Saved entries
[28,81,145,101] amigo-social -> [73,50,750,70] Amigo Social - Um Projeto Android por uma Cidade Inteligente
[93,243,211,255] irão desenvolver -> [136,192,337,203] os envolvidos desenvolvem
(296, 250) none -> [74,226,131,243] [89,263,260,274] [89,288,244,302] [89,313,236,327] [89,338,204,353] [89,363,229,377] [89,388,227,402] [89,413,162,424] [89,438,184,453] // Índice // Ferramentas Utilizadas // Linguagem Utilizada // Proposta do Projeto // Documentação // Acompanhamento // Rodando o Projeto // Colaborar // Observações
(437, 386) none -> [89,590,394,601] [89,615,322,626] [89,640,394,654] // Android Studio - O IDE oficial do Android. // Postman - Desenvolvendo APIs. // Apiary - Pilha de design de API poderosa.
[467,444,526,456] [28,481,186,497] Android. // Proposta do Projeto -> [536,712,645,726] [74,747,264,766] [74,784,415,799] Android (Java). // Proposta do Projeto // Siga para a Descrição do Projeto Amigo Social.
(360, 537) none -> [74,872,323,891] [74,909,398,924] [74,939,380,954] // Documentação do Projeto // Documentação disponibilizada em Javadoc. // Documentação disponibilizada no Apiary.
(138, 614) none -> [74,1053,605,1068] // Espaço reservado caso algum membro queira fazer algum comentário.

==

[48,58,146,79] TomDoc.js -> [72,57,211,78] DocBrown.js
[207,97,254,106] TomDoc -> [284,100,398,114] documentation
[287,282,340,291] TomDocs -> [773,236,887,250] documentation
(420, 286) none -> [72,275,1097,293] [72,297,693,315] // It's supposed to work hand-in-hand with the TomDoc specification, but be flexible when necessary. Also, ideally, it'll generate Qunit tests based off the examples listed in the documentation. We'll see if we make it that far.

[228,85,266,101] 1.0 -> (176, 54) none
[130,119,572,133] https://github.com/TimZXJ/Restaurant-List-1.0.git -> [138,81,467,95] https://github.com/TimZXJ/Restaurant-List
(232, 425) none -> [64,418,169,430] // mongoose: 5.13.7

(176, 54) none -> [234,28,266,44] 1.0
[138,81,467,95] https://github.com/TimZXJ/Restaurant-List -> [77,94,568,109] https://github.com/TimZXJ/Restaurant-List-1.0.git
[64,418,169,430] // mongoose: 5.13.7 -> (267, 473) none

# WHAT YOU WILL DO
Look back at the data above. Transcribe exactly the lines starting at the line that contains "[228,85,266,101] 1.0 -> (176, 54) none" and ending at the line that contains "(176, 54) none -> [234,28,266,44] 1.0".

# RESPONSE TO THE TASK
[228,85,266,101] 1.0 -> (176, 54) none
[130,119,572,133] https://github.com/TimZXJ/Restaurant-List-1.0.git -> [138,81,467,95] https://github.com/TimZXJ/Restaurant-List
(232, 425) none -> [64,418,169,430] // mongoose: 5.13.7

(176, 54) none -> [234,28,266,44] 1.0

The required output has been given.